19 November 2012

Budapest Day 3 - Memento Park


Outside of central Budapest, in  the suburbs, in a sweet little neighborhood with  some half-timbered houses with gardens and (strangely) barbed wire-topped fencing is a park filled with statues of the Soviet era.

For a girl brought up on the other side of the Cold War, outside the Iron Curtain who’s only read about Soviet oppression and only seen photos of such statues, the literally giant reminders of the vast reach of the State, the every-day people as hero, the dead-eyed stone soldier, being up close to them is truly awesome.
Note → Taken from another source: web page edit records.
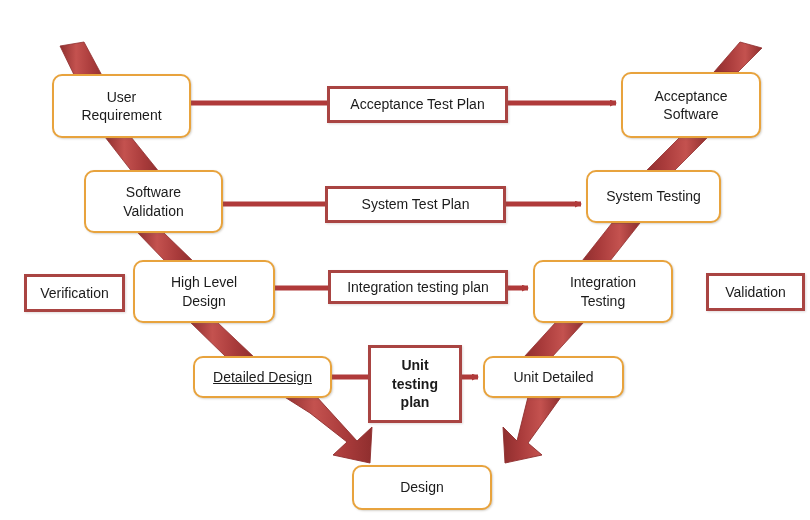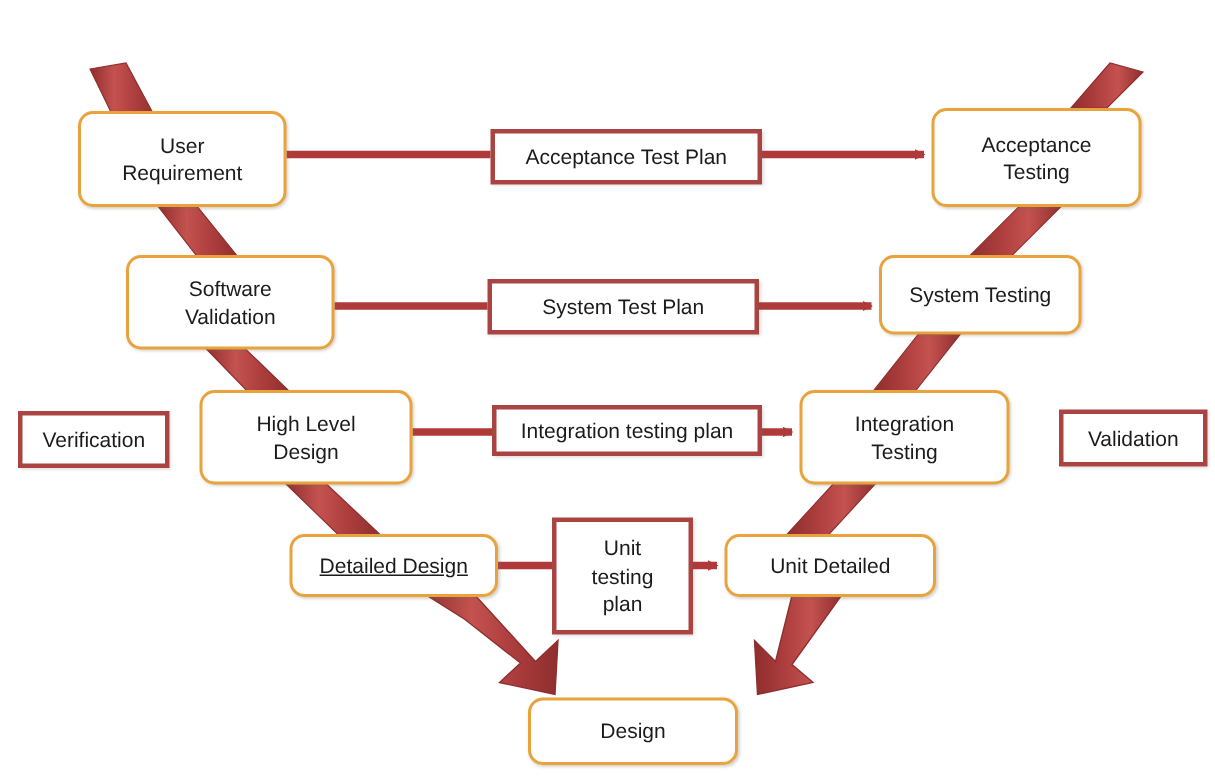"Acceptance" span.node-label { text: Testing -> Software }
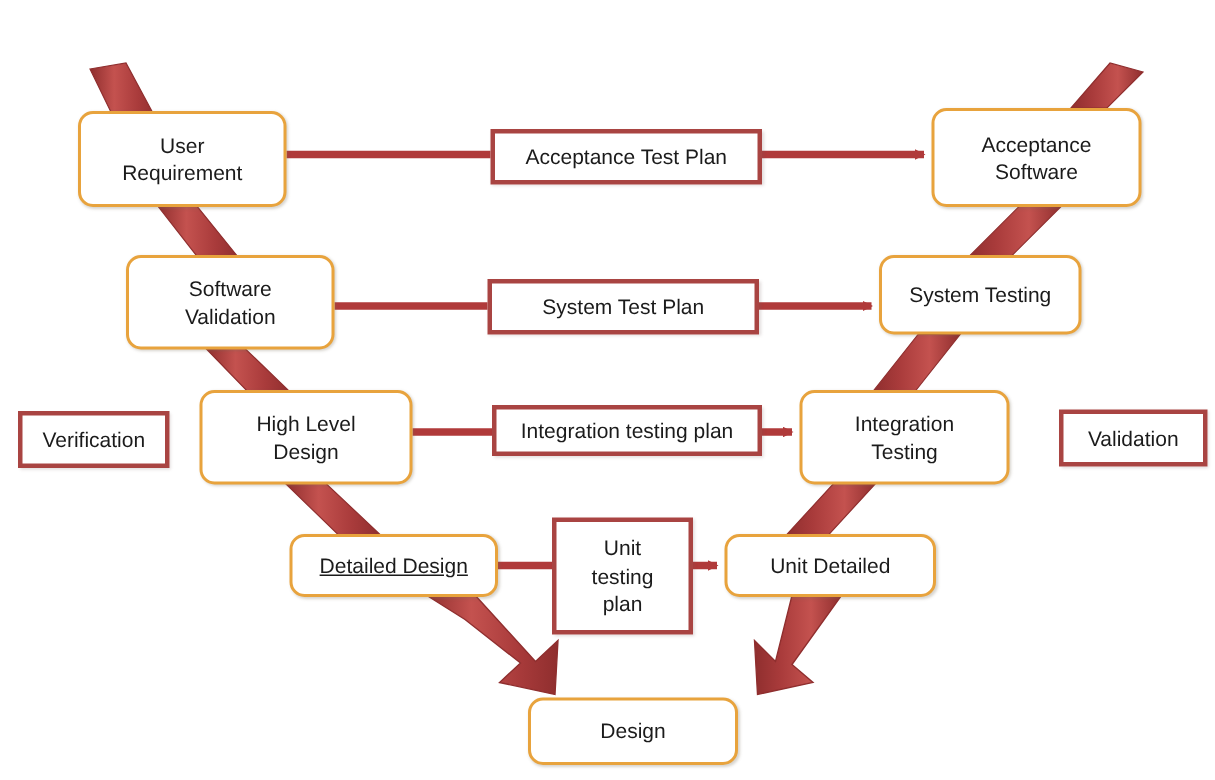"Verification" div.node { left: 12px -> 24px }
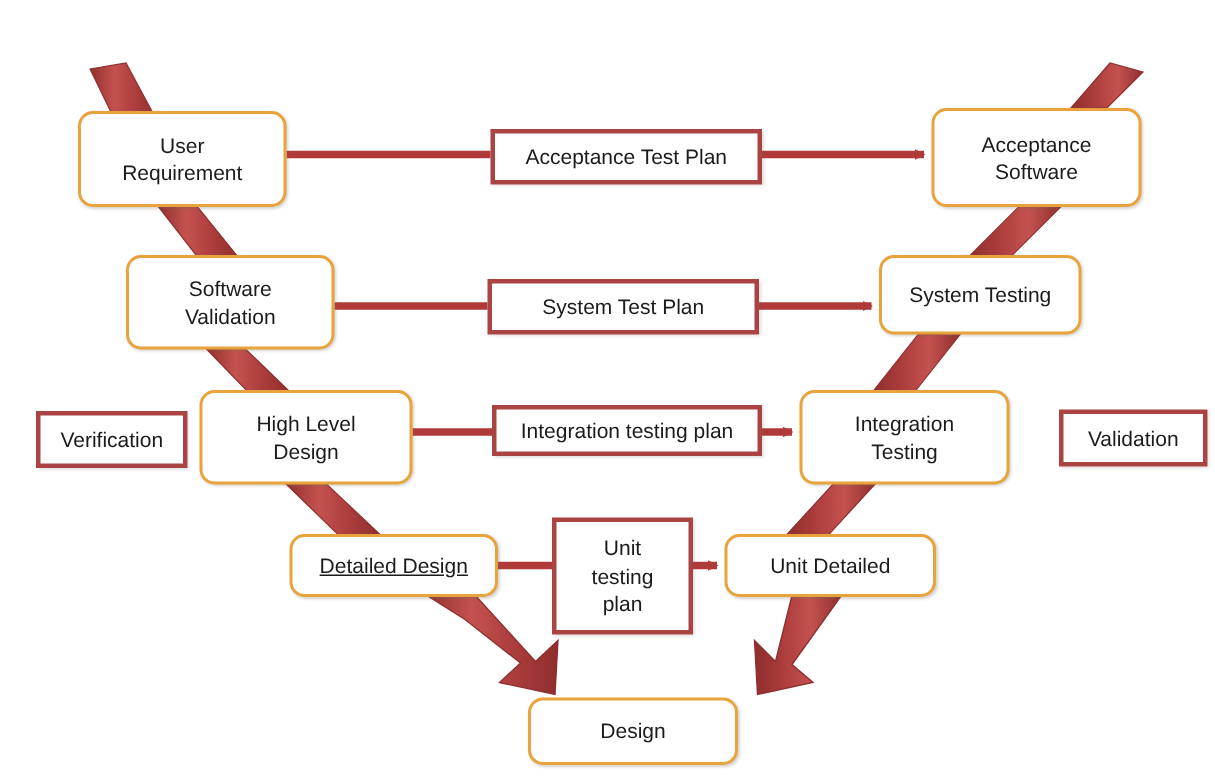"Unit" div.node { font-weight: none -> bold }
Spread throughout the park are smaller sculptures and plaques, honoring various party “heroes”.

It’s easy to understand how some Hungarians wanted these sometimes-hulking hunks of granite, concrete and steel that had been set about their city to remind them of the power and ubiquity of the Soviet dictatorship to be destroyed but it’s impressive that they weren’t. They were instead set up in what would become a park, a reminder and a tribute to all of the revolutions in Eastern Europe, in Berlin, in Prague, in Poland.

As we got off the bus and headed back toward the park, the silhouette of the reproduction of Stalin’s boots, all that remained of his statue before crowds tore it down during an uprising in 1956 that started out peacefully but ended with tens of thousands sentenced, imprisoned and hundreds killed, a stocky older woman was walking behind us.

I saw the statues in the brick arcades by the park’s entrance at the same time that I heard some old-timey planes high above. As I started to run towards them in hope of getting a shot of a biplane in the background and Lenin’s face in the fore, the woman, white hair pulled back, sturdy stockinged legs carrying her up the road, eyes crinkled in a smile or from the sun, said, “Lenin.” I nodded. She pointed a bit further ahead. “MarxEngels,” in the way that people do, as if they were one person. I smiled and waved as she walked on up the hill, wondering what she’d lived through, what she’d seen and what she thought about it all.